=== Task statement ===
Below are entries; copy exactly, and only, the lines from the one containing "total: 611.83 -> 683.66" through their final line, leaving out pictures.

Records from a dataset
=== Section Start ===

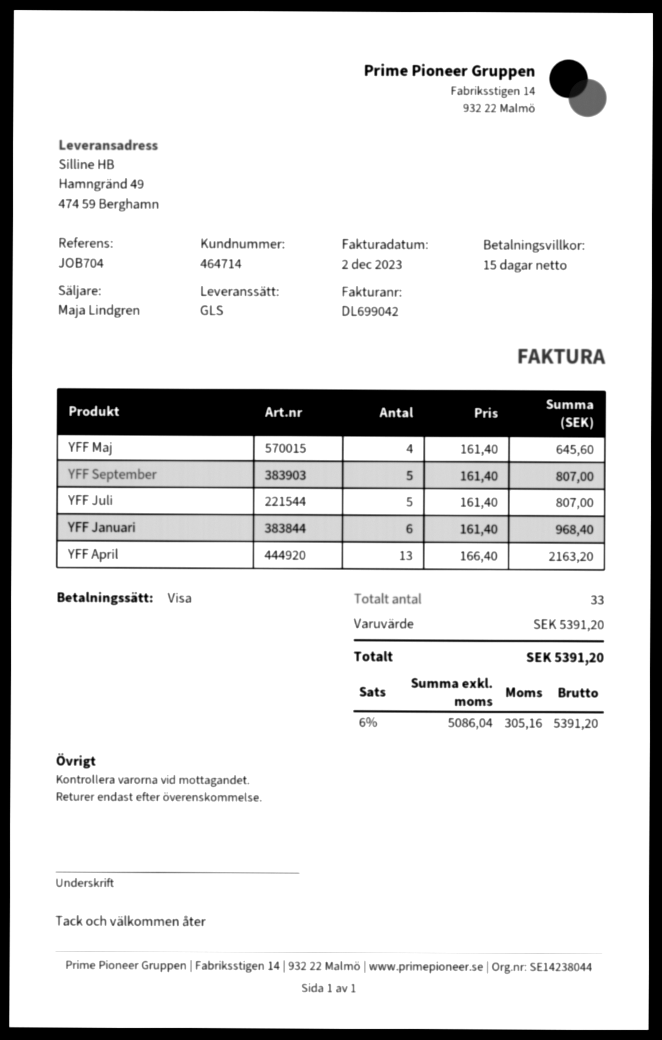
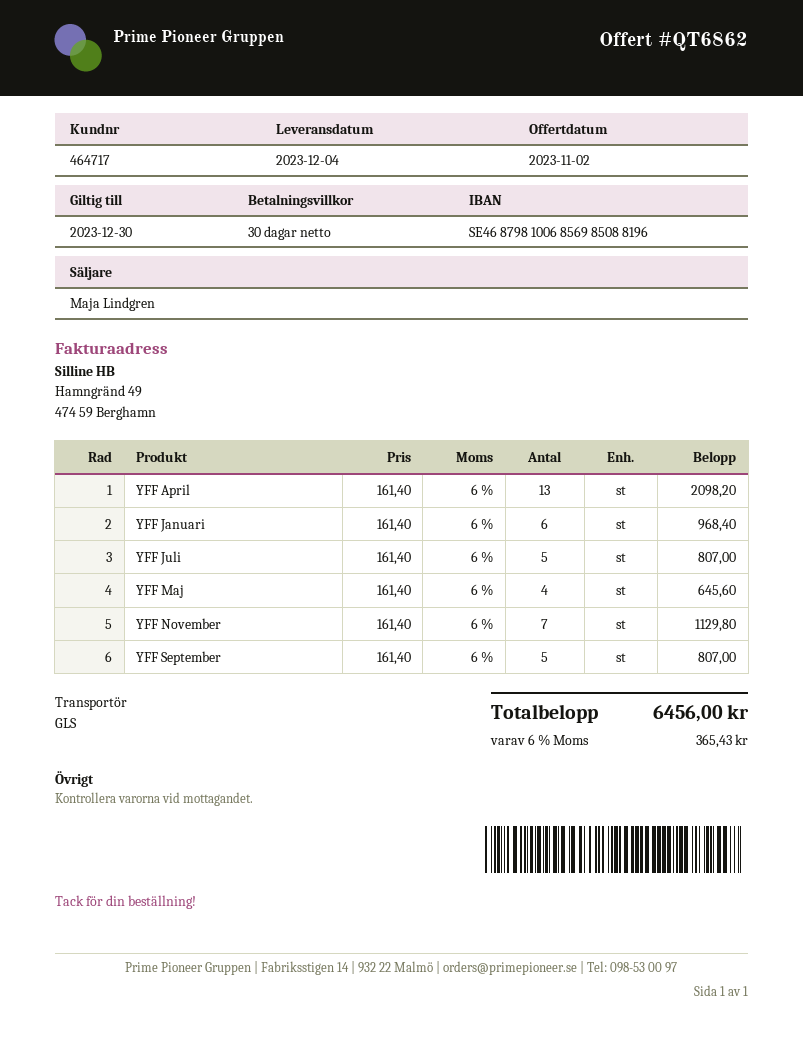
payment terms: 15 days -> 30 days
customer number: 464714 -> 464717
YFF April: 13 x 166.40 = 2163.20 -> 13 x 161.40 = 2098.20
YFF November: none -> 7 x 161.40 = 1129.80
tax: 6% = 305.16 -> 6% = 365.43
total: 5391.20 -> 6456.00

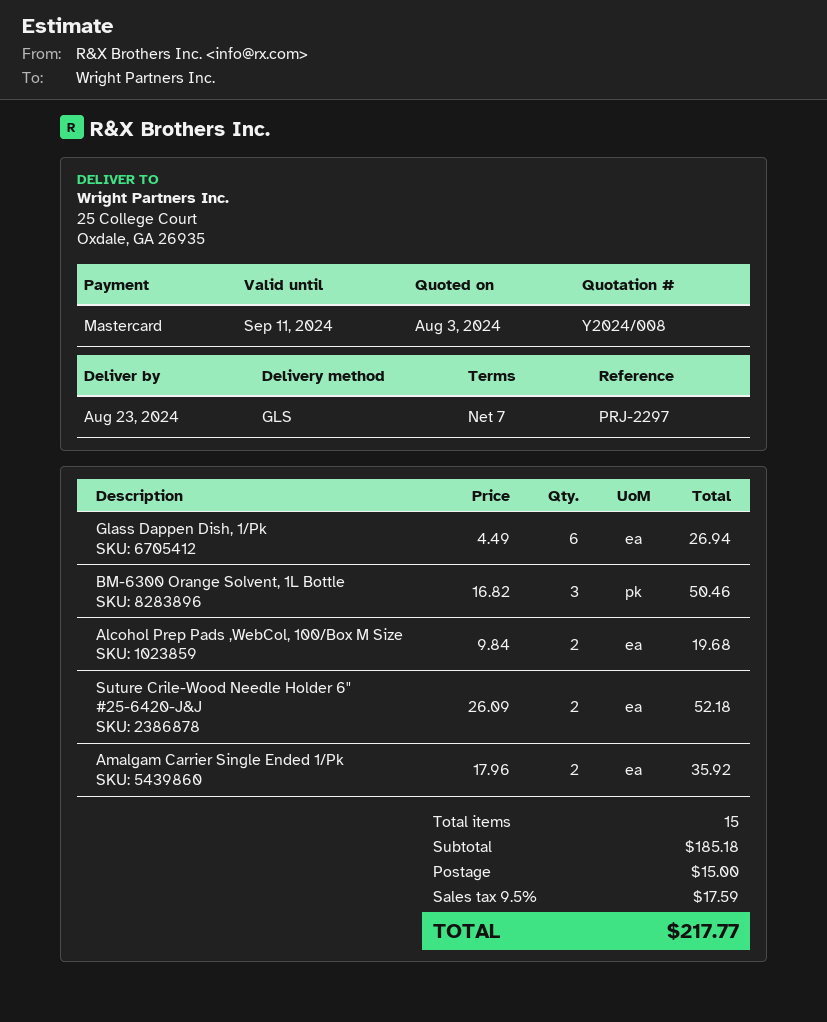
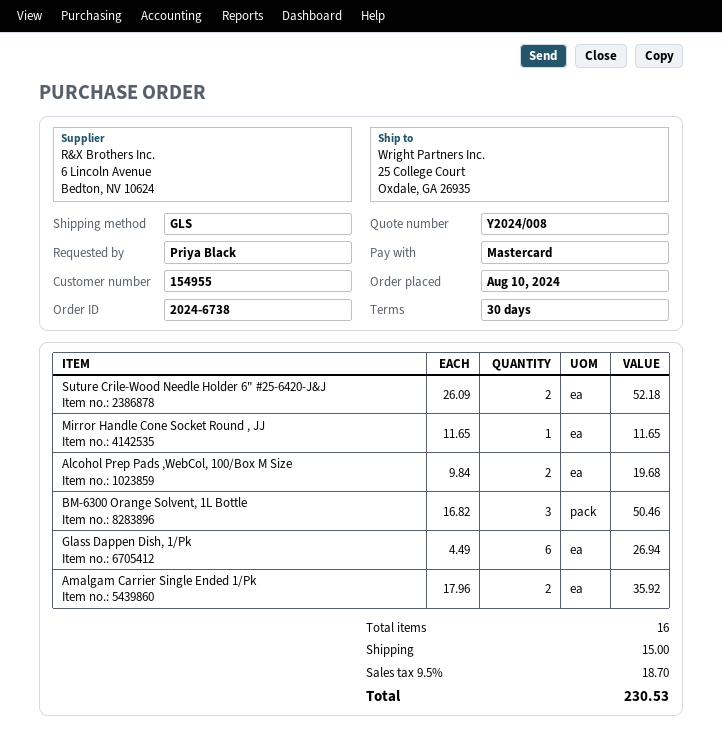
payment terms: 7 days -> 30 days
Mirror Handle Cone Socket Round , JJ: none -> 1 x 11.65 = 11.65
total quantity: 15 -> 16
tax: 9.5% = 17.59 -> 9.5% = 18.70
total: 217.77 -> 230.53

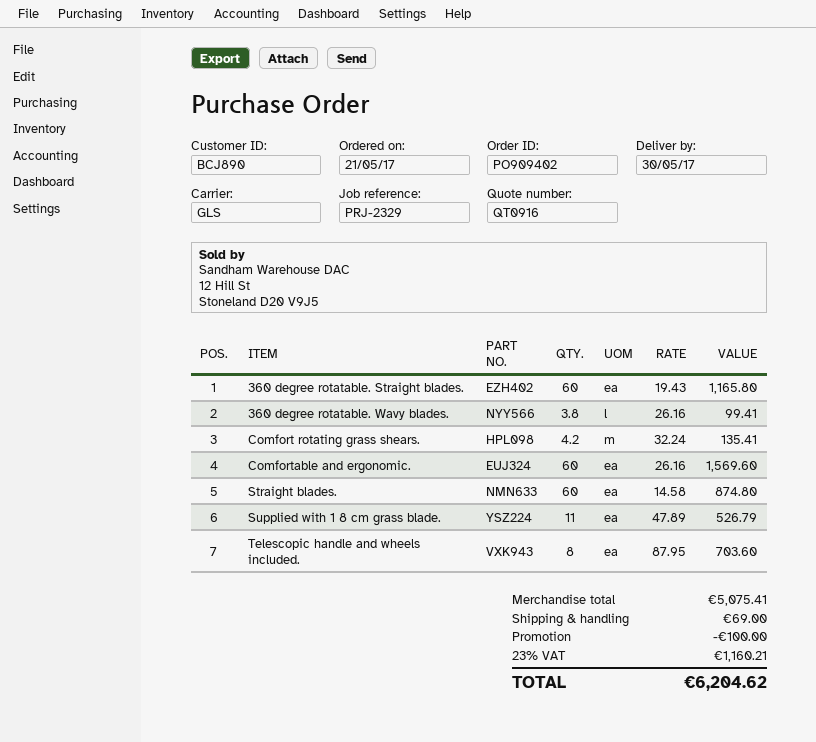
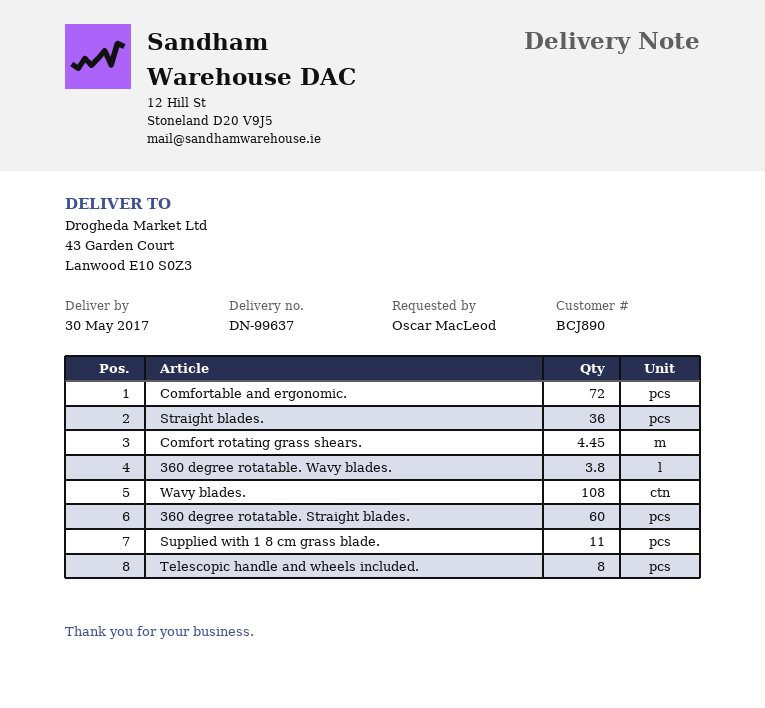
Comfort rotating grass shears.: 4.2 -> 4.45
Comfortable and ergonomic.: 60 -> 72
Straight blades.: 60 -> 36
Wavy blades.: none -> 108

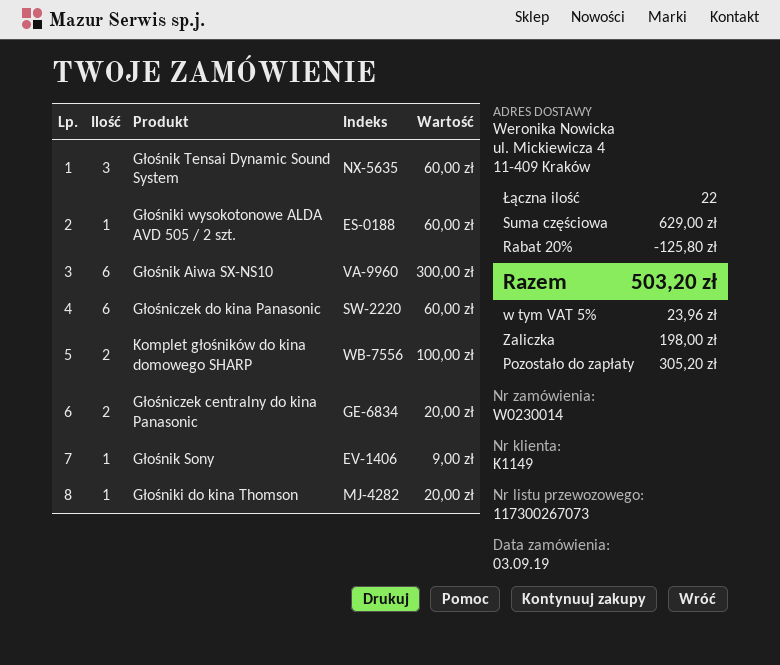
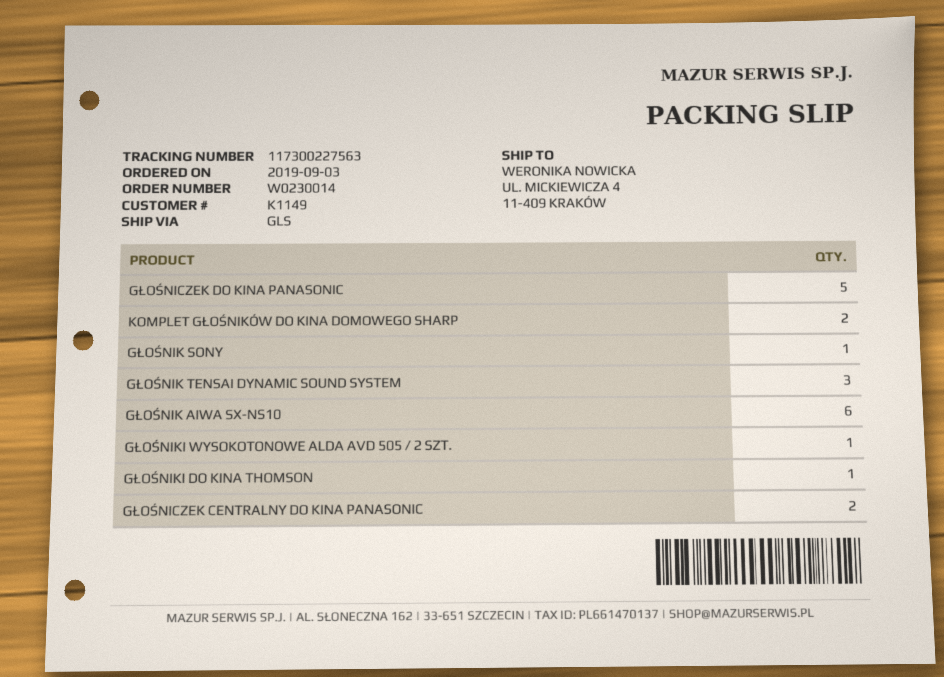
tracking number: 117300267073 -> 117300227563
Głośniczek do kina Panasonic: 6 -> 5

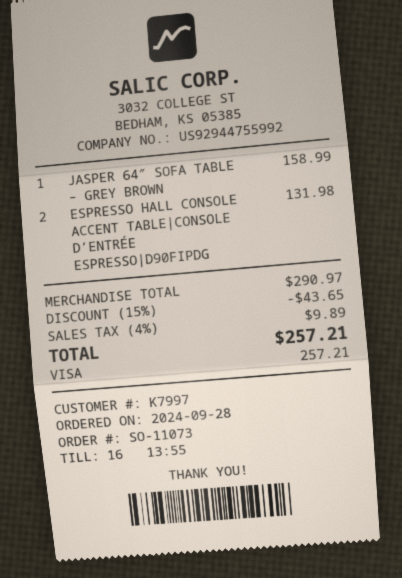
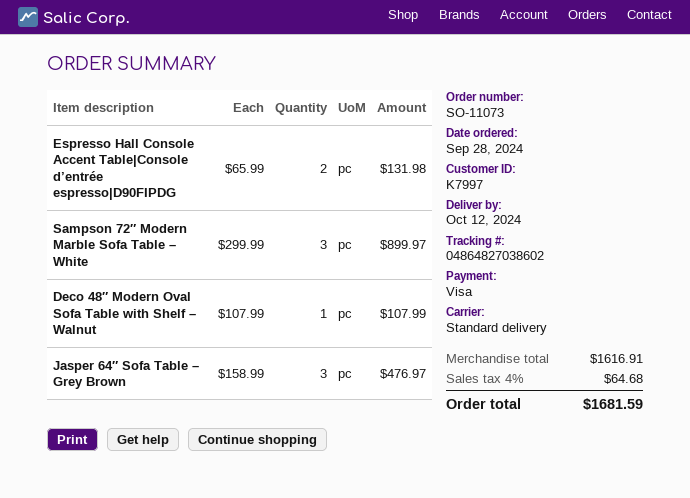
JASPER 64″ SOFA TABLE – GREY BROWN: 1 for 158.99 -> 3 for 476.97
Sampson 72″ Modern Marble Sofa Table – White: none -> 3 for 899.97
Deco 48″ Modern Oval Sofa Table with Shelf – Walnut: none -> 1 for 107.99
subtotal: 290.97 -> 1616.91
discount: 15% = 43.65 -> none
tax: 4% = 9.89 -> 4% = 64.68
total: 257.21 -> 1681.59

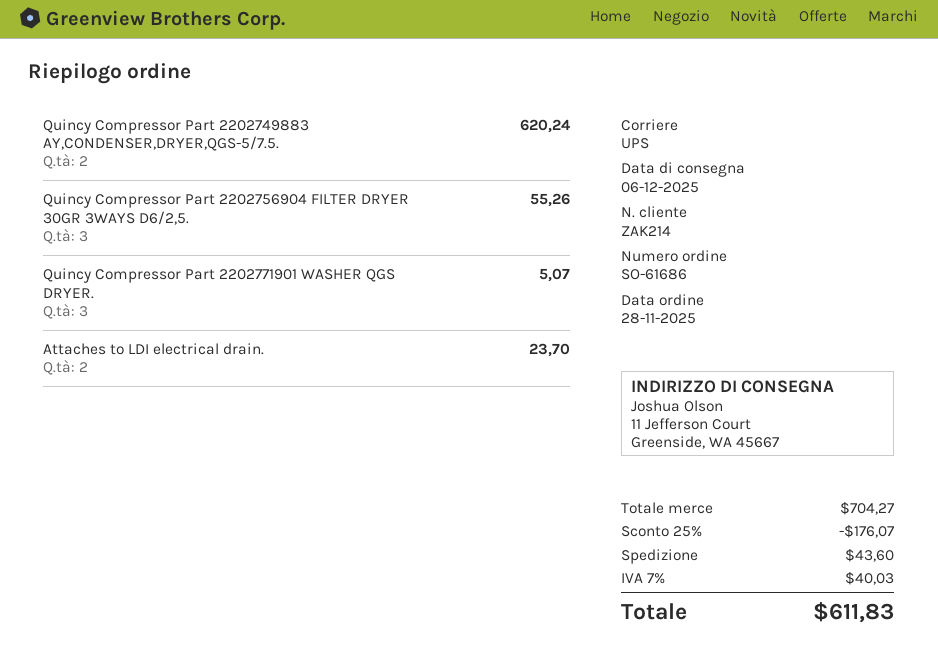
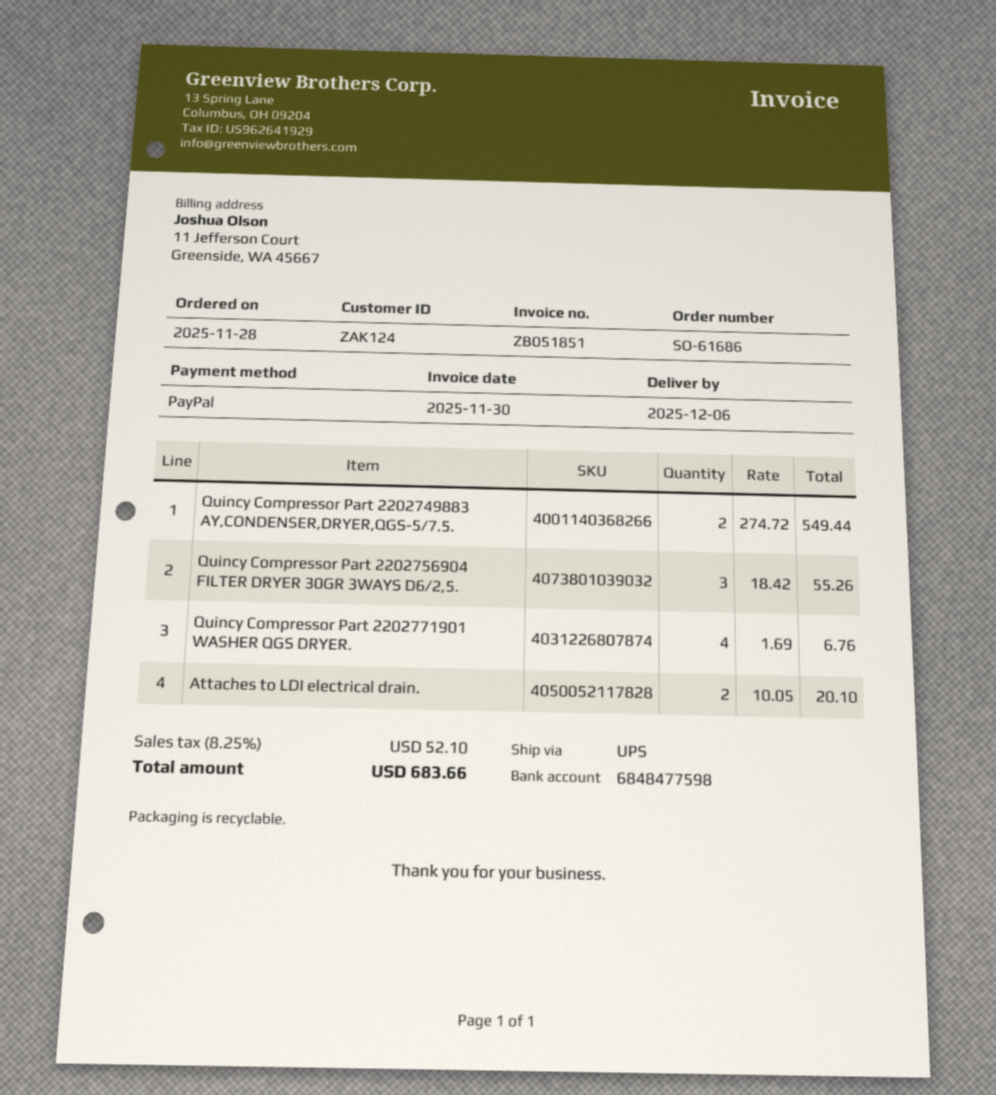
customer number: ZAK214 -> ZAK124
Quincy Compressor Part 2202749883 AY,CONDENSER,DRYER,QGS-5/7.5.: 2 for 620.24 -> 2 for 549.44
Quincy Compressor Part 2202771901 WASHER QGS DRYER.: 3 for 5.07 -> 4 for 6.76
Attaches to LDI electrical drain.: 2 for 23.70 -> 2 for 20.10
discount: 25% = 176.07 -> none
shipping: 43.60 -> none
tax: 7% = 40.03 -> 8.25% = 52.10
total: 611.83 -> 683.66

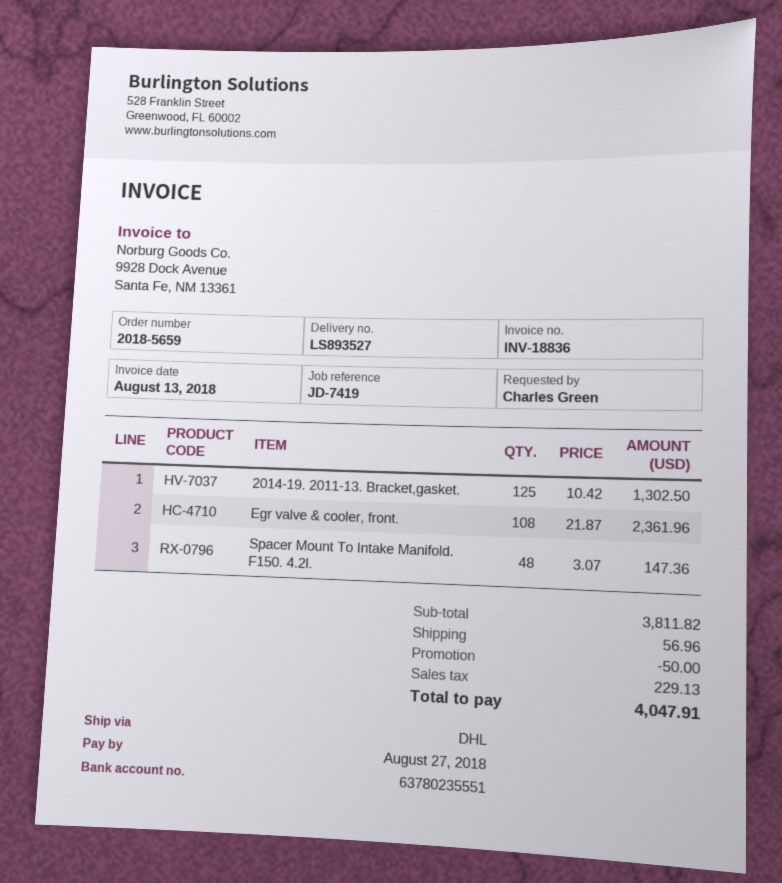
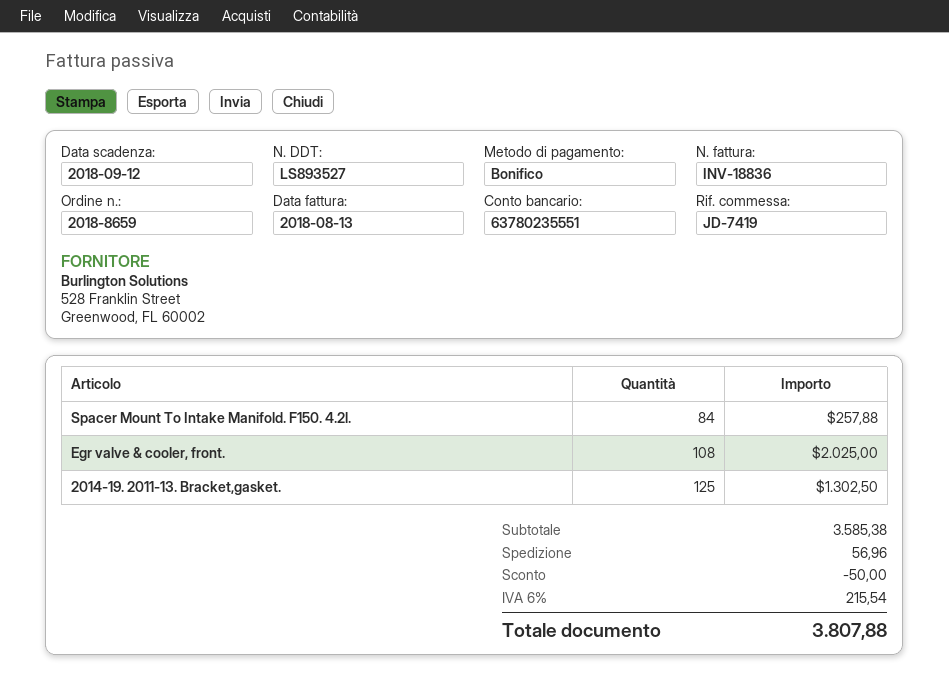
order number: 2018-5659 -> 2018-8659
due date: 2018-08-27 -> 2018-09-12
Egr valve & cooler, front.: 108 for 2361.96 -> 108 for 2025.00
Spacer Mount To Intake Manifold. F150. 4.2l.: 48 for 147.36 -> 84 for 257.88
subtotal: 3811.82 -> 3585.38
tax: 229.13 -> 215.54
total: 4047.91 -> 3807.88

=== Section End ===

=== Response to the task ===
total: 611.83 -> 683.66

order number: 2018-5659 -> 2018-8659
due date: 2018-08-27 -> 2018-09-12
Egr valve & cooler, front.: 108 for 2361.96 -> 108 for 2025.00
Spacer Mount To Intake Manifold. F150. 4.2l.: 48 for 147.36 -> 84 for 257.88
subtotal: 3811.82 -> 3585.38
tax: 229.13 -> 215.54
total: 4047.91 -> 3807.88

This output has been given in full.